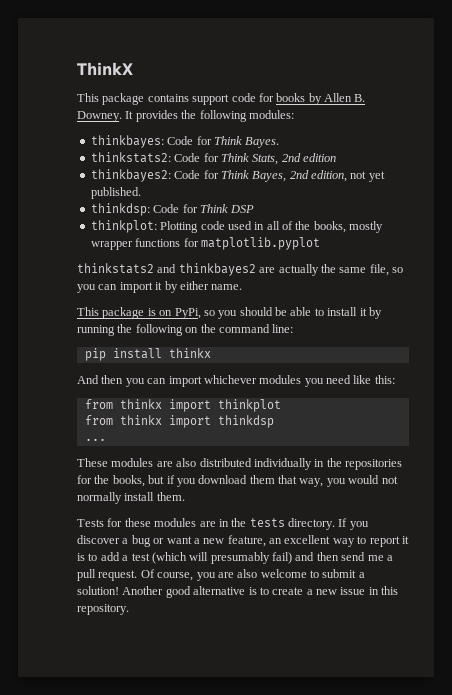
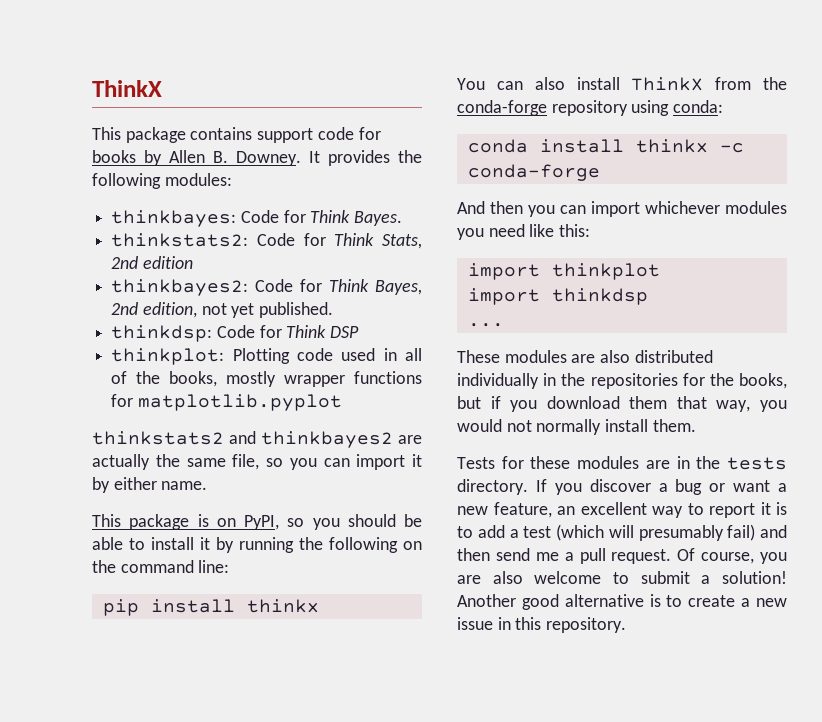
- This package is on PyPi, so you should be able to install it by running the following on the command line:
+ This package is on PyPI, so you should be able to install it by running the following on the command line:
+ You can also install ThinkX from the conda-forge repository using conda:
+ conda install thinkx -c conda-forge
- from thinkx import thinkplot
+ import thinkplot
- from thinkx import thinkdsp
+ import thinkdsp

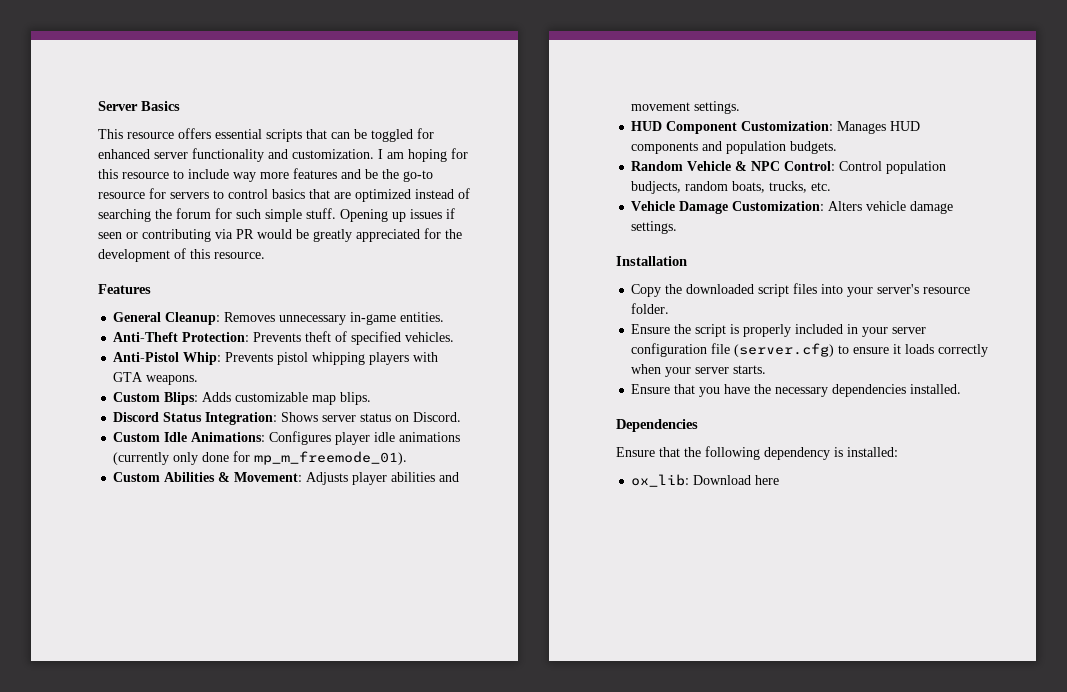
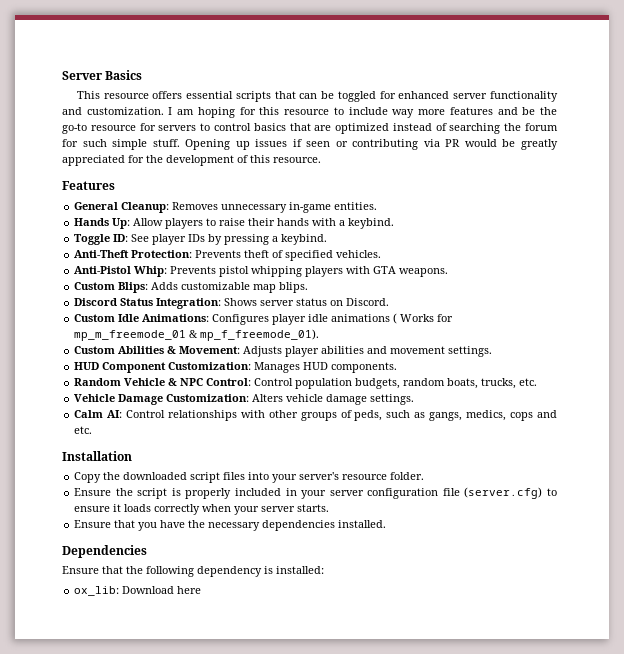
+ Hands Up: Allow players to raise their hands with a keybind.
+ Toggle ID: See player IDs by pressing a keybind.
- Custom Idle Animations: Configures player idle animations (currently only done for mp_m_freemode_01).
+ Custom Idle Animations: Configures player idle animations ( Works for mp_m_freemode_01 & mp_f_freemode_01).
- HUD Component Customization: Manages HUD components and population budgets.
+ HUD Component Customization: Manages HUD components.
- Random Vehicle & NPC Control: Control population budjects, random boats, trucks, etc.
+ Random Vehicle & NPC Control: Control population budgets, random boats, trucks, etc.
+ Calm AI: Control relationships with other groups of peds, such as gangs, medics, cops and etc.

___

◆ What to do
Exercise for the records above: copy only the lines from the one with "- from thinkx import thinkdsp" to the one with "pressing a keybind.", both ends kept, and drop the pictures.

◆ Problem solution
- from thinkx import thinkdsp
+ import thinkdsp

+ Hands Up: Allow players to raise their hands with a keybind.
+ Toggle ID: See player IDs by pressing a keybind.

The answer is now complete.